Friday, December 8, 2006 - 10:45am - 11:15am
EE/CS 3-180
Robert Miner (Design Science, Inc.)
The talk will describe the architecture and implementation of the Mathdex search engine, a math-aware search engine under development by Design Science. Users can
use mathematical expressions as query terms along with the usual text query terms. Math search terms are entered via a graphical equation editor applet. Ranked
results are returned, with the rank for math expressions based on structural similarity.

The Mathdex search engine is implemented as an extension to the popular Apache Lucene search engine. Content is converted to a common XHTML + MathML format for indexing.

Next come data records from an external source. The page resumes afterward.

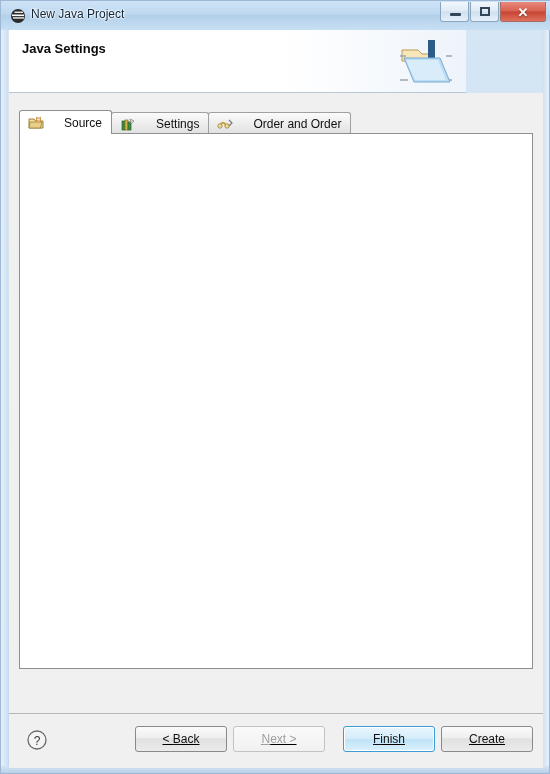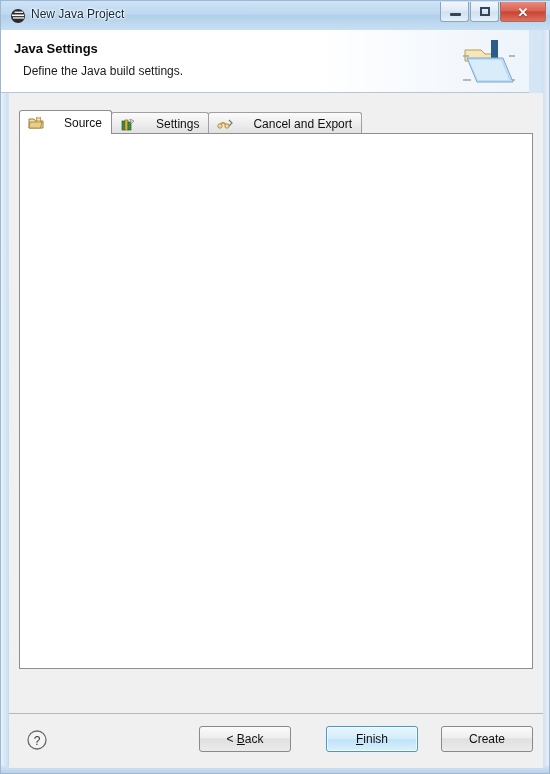--- a/index.html
+++ b/index.html
@@ -80,7 +80,7 @@
 
   
   .header {
-    position: absolute; left: 0; top: 29px; width: 528px; height: 63px;
+    position: absolute; left: 8px; top: 29px; width: 457px; height: 63px;
     background: linear-gradient(to right, #ffffff 60%, #eef4fb 100%);
     border-bottom: 1px solid #b9c6d4;
     box-sizing: border-box;

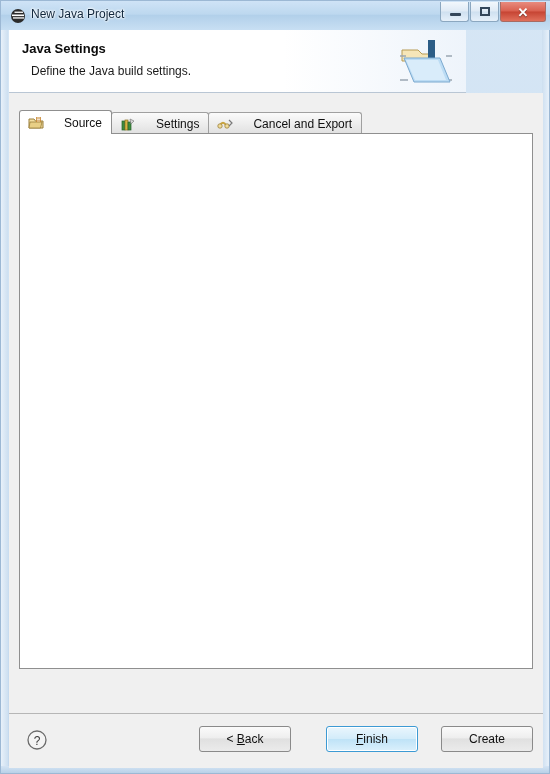--- a/index.html
+++ b/index.html
@@ -353,7 +353,6 @@
 
   <div class="header">
     <div class="header-title">Java Settings</div>
-    <div class="header-sub">Define the Java build settings.</div>
     <span class="header-icon">
       <svg width="56" height="52" viewBox="0 0 56 52">
         <path d="M4 14h16l4 4h12v7H4z" fill="#f6e6b8" stroke="#b79b54" stroke-width="1"></path>

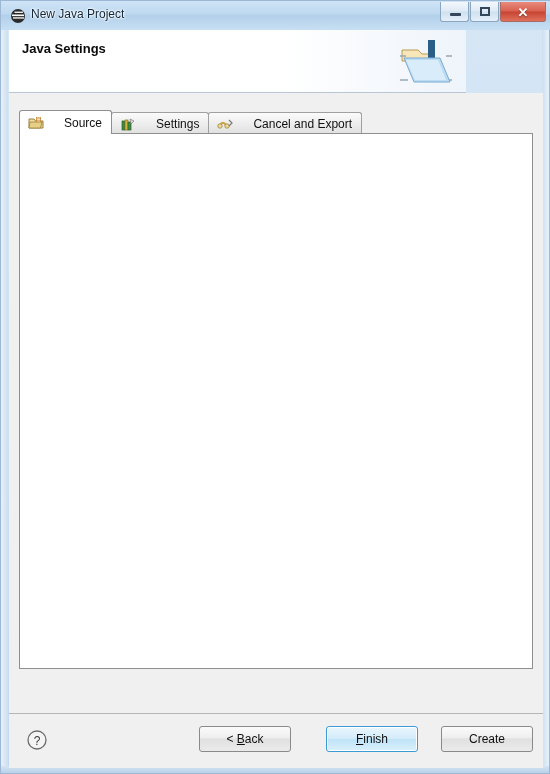--- a/index.html
+++ b/index.html
@@ -399,7 +399,7 @@
             <path d="M12 4l3 3-3 3" stroke="#7a7a7a" stroke-width="1.2" fill="none"></path>
           </svg>
         </span>
-        <span>Cancel and Export</span>
+        <span>Order and Order</span>
       </div>
     </div>
 

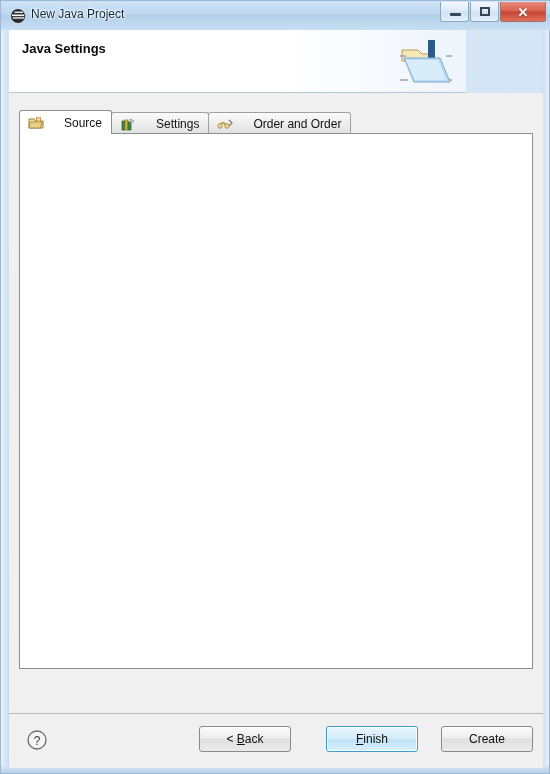--- a/index.html
+++ b/index.html
@@ -300,7 +300,7 @@
   .help-circle {
     position: absolute; left: 17px; top: 15px; width: 22px; height: 22px;
   }
-  .btns { position: absolute; right: 10px; top: 12px; display: flex; gap: 23px; }
+  .btns { position: absolute; right: 10px; top: 12px; display: flex; gap: 6px; text-decoration: underline; }
   .btn {
     width: 92px; height: 26px; box-sizing: border-box;
     border: 1px solid #8a8a8a; border-radius: 3px;

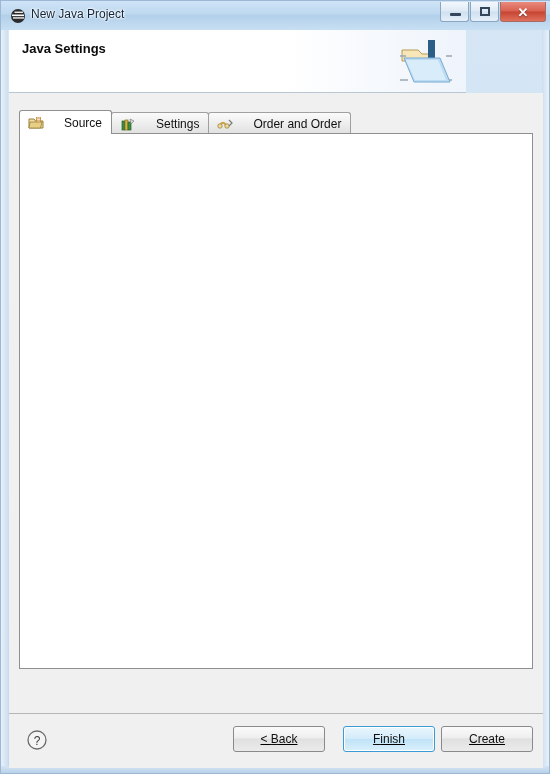--- a/index.html
+++ b/index.html
@@ -597,6 +597,9 @@
       <div class="btn">
         <span>&lt; <span class="uline">B</span>ack</span>
       </div>
+      <div class="btn disabled">
+        <span><span class="uline">N</span>ext &gt;</span>
+      </div>
       <div class="btn default">
         <span><span class="uline">F</span>inish</span>
       </div>

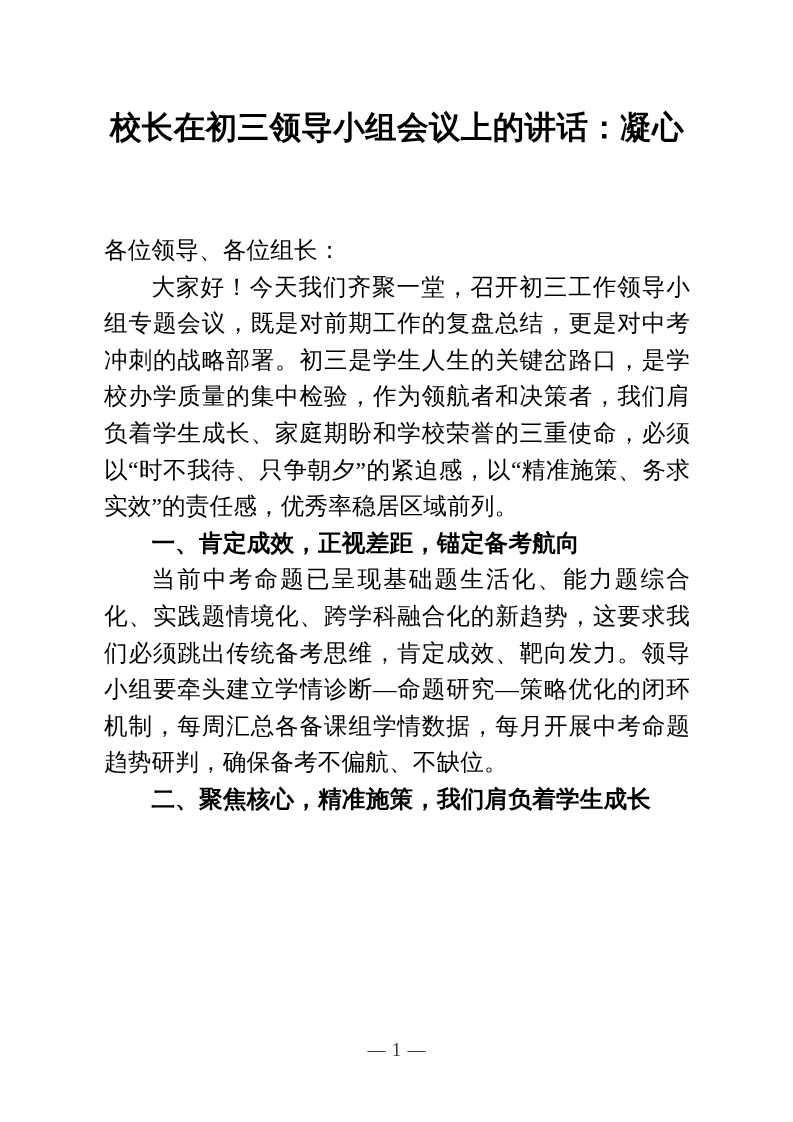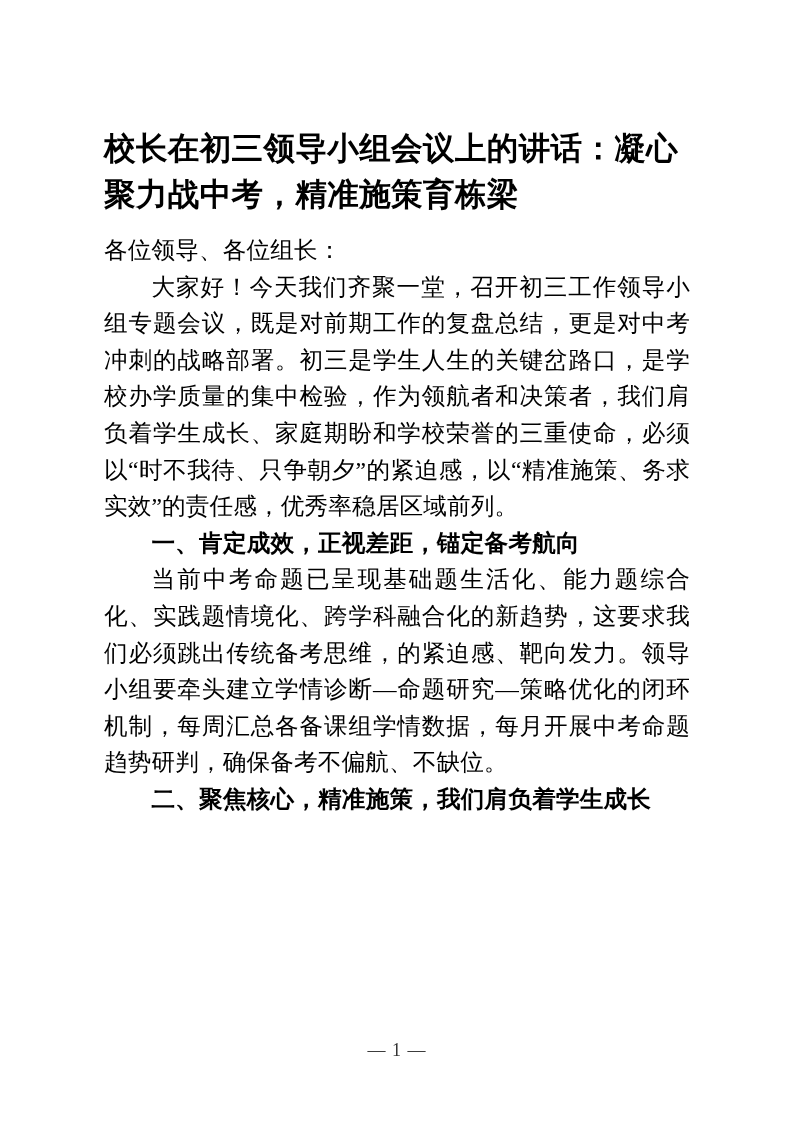--- a/index.html
+++ b/index.html
@@ -32,13 +32,13 @@
     left: 104px;
     top: 104px;
     width: 586px;
+    text-align: center;
     font-family: "DejaVu Serif", "Liberation Serif", serif;
     font-weight: bold;
     font-size: 31.5px;
     line-height: 46px;
     letter-spacing: 0.4px;
     color: #000000;
-    margin-top: 21px;
   }
 
   

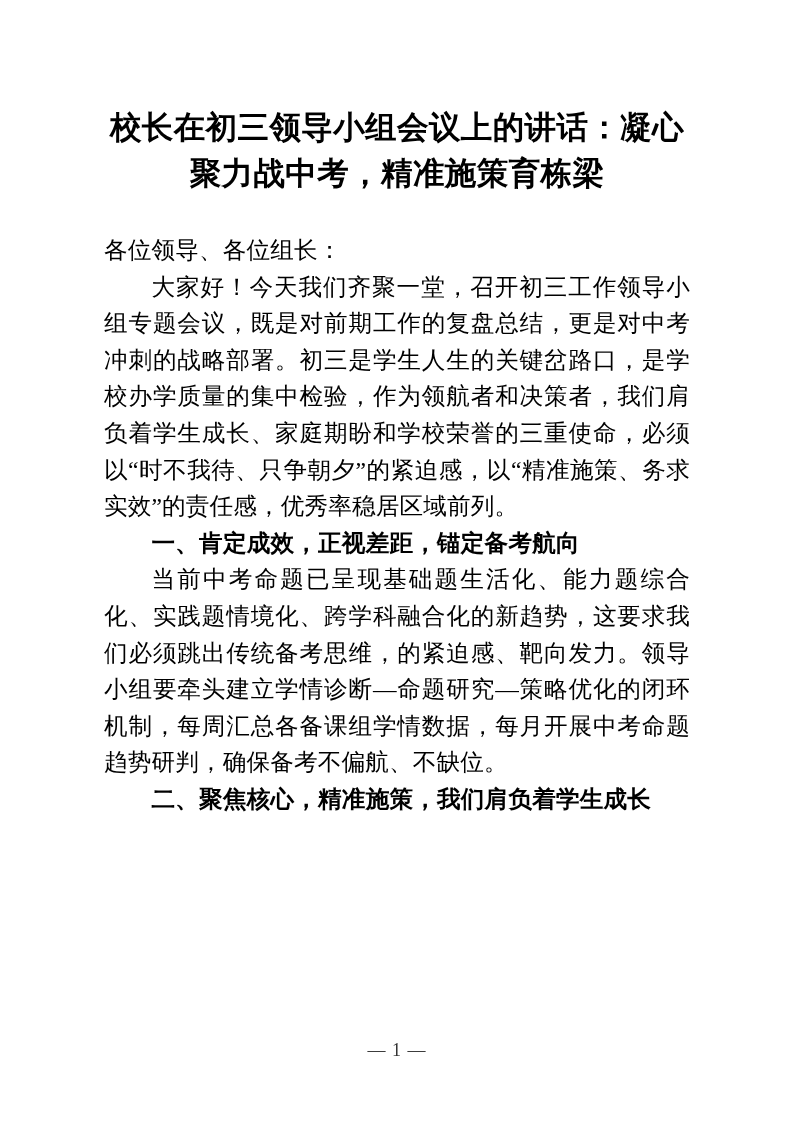--- a/index.html
+++ b/index.html
@@ -98,7 +98,6 @@
 
   <div class="doc-title">
     <div>校长在初三领导小组会议上的讲话：凝心</div>
-    <div>聚力战中考，精准施策育栋梁</div>
   </div>
 
   <div class="body-block">

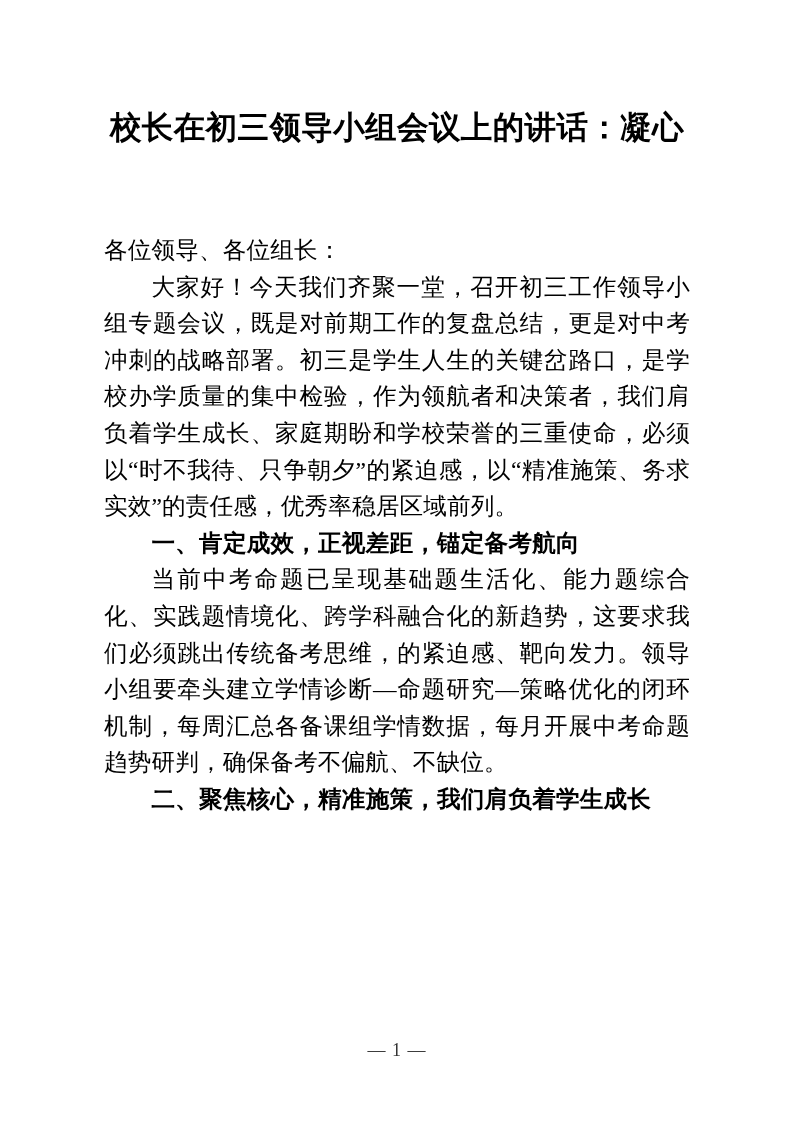--- a/index.html
+++ b/index.html
@@ -109,7 +109,7 @@
     <p class="section-heading">一、肯定成效，正视差距，锚定备考航向</p>
 
 
-    <p class="para indent">当前中考命题已呈现基础题生活化、能力题综合化、实践题情境化、跨学科融合化的新趋势，这要求我们必须跳出传统备考思维，的紧迫感、靶向发力。领导小组要牵头建立学情诊断—命题研究—策略优化的闭环机制，每周汇总各备课组学情数据，每月开展中考命题趋势研判，确保备考不偏航、不缺位。</p>
+    <p class="para indent">当前中考命题已呈现基础题生活化、能力题综合化、实践题情境化、跨学科融合化的新趋势，这要求我们必须跳出传统备考思维，肯定成效、靶向发力。领导小组要牵头建立学情诊断—命题研究—策略优化的闭环机制，每周汇总各备课组学情数据，每月开展中考命题趋势研判，确保备考不偏航、不缺位。</p>
 
     <p class="section-heading">二、聚焦核心，精准施策，我们肩负着学生成长</p>
 

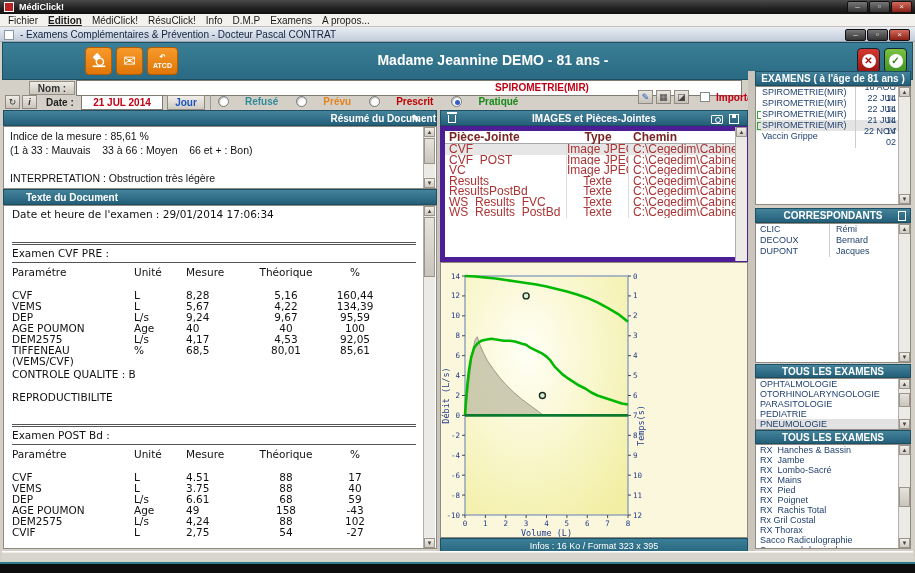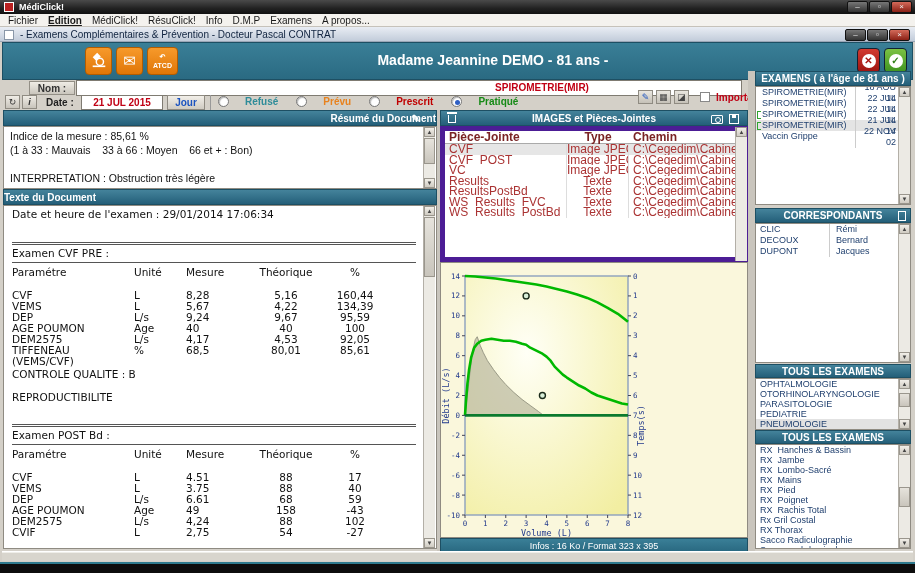--- a/index.html
+++ b/index.html
@@ -241,7 +241,7 @@
     <span class="tinybtn" style="left:3px;">↻</span>
     <span class="tinybtn" style="left:20px; font-style:italic; font-weight:bold;">i</span>
     <span id="datelabel">Date :</span>
-    <span id="dateinput">21 JUL 2015</span>
+    <span id="dateinput">21 JUL 2014</span>
     <span id="jourbtn">Jour</span>
     <span id="datesep"></span>
     <span id="statuses">

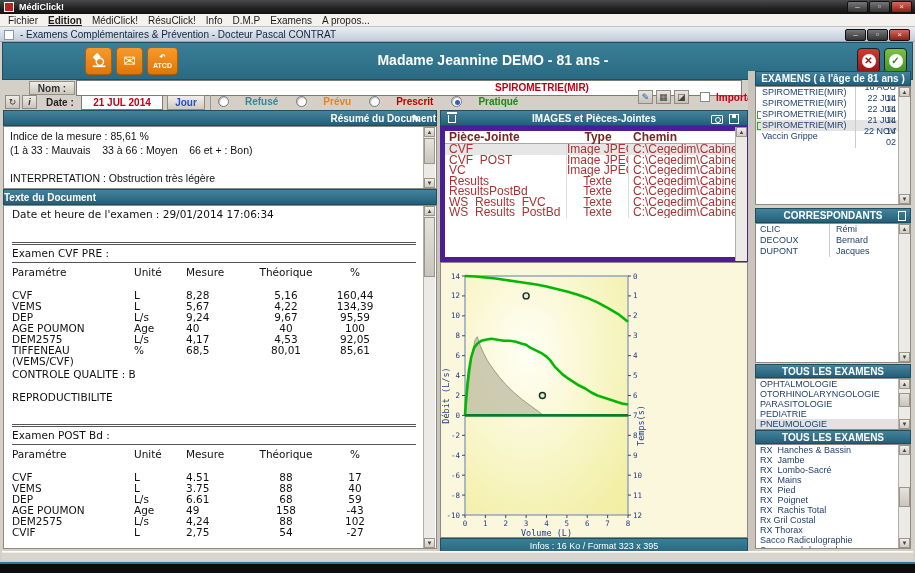--- a/index.html
+++ b/index.html
@@ -89,7 +89,7 @@
   #resume-body { position:absolute; left:3px; top:126px; width:434px; height:63px; background:#fff;
     border:1px solid #8f8b82; font-size:10.5px; color:#111; padding:3px 0 0 6px; }
   .rline { height:14px; white-space:pre-wrap; }
-  #texte-hdr { left:3px; top:189px; width:434px; height:16px; text-align:left; padding-left:0; }
+  #texte-hdr { left:3px; top:189px; width:434px; height:16px; text-align:left; padding-left:22px; }
   #texte-hdr .t { line-height:15px; }
   #texte-body { position:absolute; left:3px; top:205px; width:434px; height:344px; background:#fff;
     border:1px solid #8f8b82; font-size:10.5px; color:#111; padding:2px 20px 0 8px; overflow:hidden;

MathML terms are normalized and stored as sequences of text-encoded tokens in the Lucene index. Query terms are similarly tokenized, and the search is performed by
custom code by doing low-level atomic Lucene queries. Final rankings are computed as from atomic term queries with weightings based on analysis of the MathML

We are hoping to eventually index a large corpus of electronic documents. To begin, we are attempting to convert and index the ArXiv, using Hermes and LaTeXML, two
promising LateX to XTHML+MathML translators. We are also working to arrange to index several other collections where unpublished XML+MathML source code is available
by special arrangement. We are also running a customized version of the Apache Nutch web crawler to index online documents containing math in a variety of formats.